È auspicabile che in futuro le autorizzazioni europee trovino immediata applicazione in tutti gli stati membri riservando alle agenzie nazionali il ruolo della farmacovigilanza e di eventuali misure restrittive qualora necessario. Con il passare dei mesi e con l’assegnazione di ingenti risorse economiche europee, i governi nazionali hanno elaborato piani di investimento e riforme in accordo con quanto previsto dal Next Generation EU (NGEU). Il paragrafo Missione 6 del Piano Nazionale di Ripresa e Resilienza (PNRR) conferma il valore universale della salute, la sua natura di bene pubblico fondamentale e la rilevanza macro-economica dei servizi sanitari pubblici. Accanto ai temi dell’innovazione, ricerca e digitalizzazione del SSN (M6C2), il PNRR preannuncia lo sviluppo di reti di prossimità, strutture e telemedicina per l’assistenza sanitaria territoriale (M6C1). Il piano prevede l’attivazione di 1.288 Case della Comunità entro la metà del 2026 per l’erogazione delle cure domiciliari con l’impiego delle nuove tecnologie (come la telemedicina, la domotica, la digitalizzazione) e l’attivazione di 602 Centrali Operative Territoriali (COT), una in ogni distretto, con la funzione di coordinare i servizi domiciliari con gli altri servizi sanitari, assicurando l’interfaccia con gli ospedali e la rete di emergenza-urgenza. Si prevede, inoltre, il potenziamento dell’offerta dell’assistenza intermedia al livello territoriale attraverso l’attivazione di 381 Ospedali di Comunità, strutture sanitarie della rete territoriale a ricovero breve e destinate a pazienti che necessitano di interventi sanitari a media/bassa intensità clinica e per degenze di breve durata.

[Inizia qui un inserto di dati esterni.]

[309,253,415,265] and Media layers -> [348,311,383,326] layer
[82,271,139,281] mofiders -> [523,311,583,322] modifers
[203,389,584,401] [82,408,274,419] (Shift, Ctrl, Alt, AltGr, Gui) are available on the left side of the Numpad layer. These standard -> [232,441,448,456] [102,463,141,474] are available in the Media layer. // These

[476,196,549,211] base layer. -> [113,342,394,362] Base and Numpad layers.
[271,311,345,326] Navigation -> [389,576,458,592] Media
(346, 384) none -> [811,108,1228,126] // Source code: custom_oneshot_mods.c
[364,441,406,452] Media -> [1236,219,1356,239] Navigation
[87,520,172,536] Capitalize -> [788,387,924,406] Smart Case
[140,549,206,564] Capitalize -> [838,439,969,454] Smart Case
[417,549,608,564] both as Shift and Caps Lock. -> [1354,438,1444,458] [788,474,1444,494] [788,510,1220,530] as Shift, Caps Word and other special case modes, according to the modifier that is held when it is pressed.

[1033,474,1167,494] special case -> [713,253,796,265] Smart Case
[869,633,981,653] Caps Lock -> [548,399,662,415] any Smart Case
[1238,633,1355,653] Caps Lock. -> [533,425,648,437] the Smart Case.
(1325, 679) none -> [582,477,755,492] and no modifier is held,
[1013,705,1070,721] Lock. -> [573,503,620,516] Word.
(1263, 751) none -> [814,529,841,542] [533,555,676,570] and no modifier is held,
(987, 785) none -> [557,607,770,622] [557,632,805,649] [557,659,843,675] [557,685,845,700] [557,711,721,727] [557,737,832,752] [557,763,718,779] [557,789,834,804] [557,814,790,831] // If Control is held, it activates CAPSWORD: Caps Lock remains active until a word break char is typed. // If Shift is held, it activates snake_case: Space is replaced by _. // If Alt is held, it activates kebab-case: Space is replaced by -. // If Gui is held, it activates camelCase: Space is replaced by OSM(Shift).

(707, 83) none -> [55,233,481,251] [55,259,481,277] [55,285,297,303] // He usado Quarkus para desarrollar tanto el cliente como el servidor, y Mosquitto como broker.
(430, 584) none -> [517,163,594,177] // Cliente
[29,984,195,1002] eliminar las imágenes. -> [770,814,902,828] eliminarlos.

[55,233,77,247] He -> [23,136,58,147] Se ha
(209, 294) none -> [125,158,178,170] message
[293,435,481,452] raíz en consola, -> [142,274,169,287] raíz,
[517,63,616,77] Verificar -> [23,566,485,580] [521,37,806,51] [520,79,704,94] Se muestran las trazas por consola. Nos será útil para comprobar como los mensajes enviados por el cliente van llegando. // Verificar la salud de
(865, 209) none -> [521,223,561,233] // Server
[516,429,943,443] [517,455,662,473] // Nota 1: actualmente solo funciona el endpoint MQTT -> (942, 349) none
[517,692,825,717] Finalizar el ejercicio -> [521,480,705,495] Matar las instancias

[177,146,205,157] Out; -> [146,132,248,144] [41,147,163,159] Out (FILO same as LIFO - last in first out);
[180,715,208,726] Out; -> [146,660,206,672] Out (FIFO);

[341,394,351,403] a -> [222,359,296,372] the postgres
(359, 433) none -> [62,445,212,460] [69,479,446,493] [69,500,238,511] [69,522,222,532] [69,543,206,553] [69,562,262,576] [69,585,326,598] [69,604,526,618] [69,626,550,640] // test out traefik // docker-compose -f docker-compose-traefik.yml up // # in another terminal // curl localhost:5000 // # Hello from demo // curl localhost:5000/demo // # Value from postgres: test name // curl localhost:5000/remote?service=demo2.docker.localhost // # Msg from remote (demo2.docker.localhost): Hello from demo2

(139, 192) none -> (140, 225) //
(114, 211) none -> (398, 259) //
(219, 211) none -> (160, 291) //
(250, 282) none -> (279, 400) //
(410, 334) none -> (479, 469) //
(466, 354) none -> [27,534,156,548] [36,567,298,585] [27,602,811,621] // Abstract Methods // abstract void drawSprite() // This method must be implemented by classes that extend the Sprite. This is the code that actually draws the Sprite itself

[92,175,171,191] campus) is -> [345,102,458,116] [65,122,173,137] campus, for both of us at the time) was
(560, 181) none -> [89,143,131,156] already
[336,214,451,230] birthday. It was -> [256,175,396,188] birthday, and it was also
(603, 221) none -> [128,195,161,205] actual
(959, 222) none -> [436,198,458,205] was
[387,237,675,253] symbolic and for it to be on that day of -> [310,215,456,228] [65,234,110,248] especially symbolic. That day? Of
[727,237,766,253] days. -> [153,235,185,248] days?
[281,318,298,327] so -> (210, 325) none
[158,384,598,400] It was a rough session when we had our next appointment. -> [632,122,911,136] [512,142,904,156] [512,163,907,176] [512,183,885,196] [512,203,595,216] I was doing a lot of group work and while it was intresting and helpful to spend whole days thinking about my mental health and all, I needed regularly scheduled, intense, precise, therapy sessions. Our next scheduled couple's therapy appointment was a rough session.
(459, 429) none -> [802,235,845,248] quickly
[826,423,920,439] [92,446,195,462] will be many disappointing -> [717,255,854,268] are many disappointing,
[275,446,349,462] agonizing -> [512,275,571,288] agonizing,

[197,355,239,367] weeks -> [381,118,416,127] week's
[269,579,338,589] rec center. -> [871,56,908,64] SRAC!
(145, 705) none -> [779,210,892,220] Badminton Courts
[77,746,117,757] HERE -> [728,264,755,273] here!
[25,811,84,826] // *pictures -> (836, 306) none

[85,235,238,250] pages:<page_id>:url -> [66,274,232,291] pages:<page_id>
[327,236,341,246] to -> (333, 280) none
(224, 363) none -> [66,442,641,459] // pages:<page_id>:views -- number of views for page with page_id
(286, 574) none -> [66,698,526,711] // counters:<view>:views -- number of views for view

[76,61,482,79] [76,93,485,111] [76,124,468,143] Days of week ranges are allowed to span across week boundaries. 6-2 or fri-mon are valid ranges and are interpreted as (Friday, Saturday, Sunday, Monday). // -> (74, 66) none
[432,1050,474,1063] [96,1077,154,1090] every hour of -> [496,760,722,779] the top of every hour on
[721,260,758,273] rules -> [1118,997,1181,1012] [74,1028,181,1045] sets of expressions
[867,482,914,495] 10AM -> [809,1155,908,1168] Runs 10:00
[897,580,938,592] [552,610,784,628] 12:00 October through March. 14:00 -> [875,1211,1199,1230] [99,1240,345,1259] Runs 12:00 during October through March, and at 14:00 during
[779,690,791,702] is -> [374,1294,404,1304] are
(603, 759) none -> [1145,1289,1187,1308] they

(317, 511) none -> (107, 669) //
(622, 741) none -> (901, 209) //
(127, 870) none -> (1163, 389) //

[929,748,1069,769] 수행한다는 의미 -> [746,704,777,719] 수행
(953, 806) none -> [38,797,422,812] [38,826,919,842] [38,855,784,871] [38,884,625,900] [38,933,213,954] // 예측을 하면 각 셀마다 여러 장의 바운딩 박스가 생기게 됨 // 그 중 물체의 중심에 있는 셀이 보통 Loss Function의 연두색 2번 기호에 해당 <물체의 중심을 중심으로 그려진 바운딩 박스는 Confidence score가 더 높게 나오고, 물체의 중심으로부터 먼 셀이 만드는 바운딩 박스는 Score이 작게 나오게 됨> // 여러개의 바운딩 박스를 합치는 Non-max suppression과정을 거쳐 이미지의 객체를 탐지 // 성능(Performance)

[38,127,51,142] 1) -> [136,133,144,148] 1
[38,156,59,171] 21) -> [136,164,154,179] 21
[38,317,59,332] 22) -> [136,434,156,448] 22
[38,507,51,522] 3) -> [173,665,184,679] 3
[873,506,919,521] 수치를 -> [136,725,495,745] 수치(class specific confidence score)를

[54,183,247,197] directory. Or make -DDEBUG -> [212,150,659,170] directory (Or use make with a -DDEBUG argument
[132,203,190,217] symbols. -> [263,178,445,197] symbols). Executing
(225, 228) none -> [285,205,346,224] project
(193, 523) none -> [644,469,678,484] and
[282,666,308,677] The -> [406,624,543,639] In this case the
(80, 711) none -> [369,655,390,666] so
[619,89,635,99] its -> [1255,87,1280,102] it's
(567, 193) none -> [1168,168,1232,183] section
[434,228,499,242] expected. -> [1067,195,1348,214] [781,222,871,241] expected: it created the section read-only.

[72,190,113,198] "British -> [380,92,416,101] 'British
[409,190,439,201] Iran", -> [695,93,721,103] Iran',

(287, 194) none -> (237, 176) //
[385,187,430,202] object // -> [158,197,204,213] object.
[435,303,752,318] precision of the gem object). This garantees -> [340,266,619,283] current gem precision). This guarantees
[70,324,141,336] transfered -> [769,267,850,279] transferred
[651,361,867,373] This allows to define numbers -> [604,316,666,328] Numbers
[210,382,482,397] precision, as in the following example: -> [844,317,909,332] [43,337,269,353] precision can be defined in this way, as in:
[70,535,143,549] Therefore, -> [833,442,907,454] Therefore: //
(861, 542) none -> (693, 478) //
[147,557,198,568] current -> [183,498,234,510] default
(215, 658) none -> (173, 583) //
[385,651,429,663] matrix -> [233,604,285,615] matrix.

Tali iniziative costituiscono una sostanziale riforma del SSN stesso che reca con sé nuovi rischi e sfide per garantire la sicurezza delle cure e il diritto alla salute. Il PNRR intende destinare buona parte delle risorse allo sviluppo di competenze tecnico-professionali, digitali e manageriali del personale. In quest’ottica si colloca il Corso di Alta Formazione in Hospital Risk Management di CINEAS, realizzato in collaborazione con l’Istituto di Management della Scuola Superiore di Studi Universitari e di Perfezionamento Sant’Anna, giunto alla XIX edizione. Il corso contribuisce alla qualificazione dei professionisti che operano nell’ambito del risk management, della qualità e sicurezza delle cure nelle strutture sanitarie e socio-sanitarie pubbliche e private, come previsto dalla Legge 24/2017.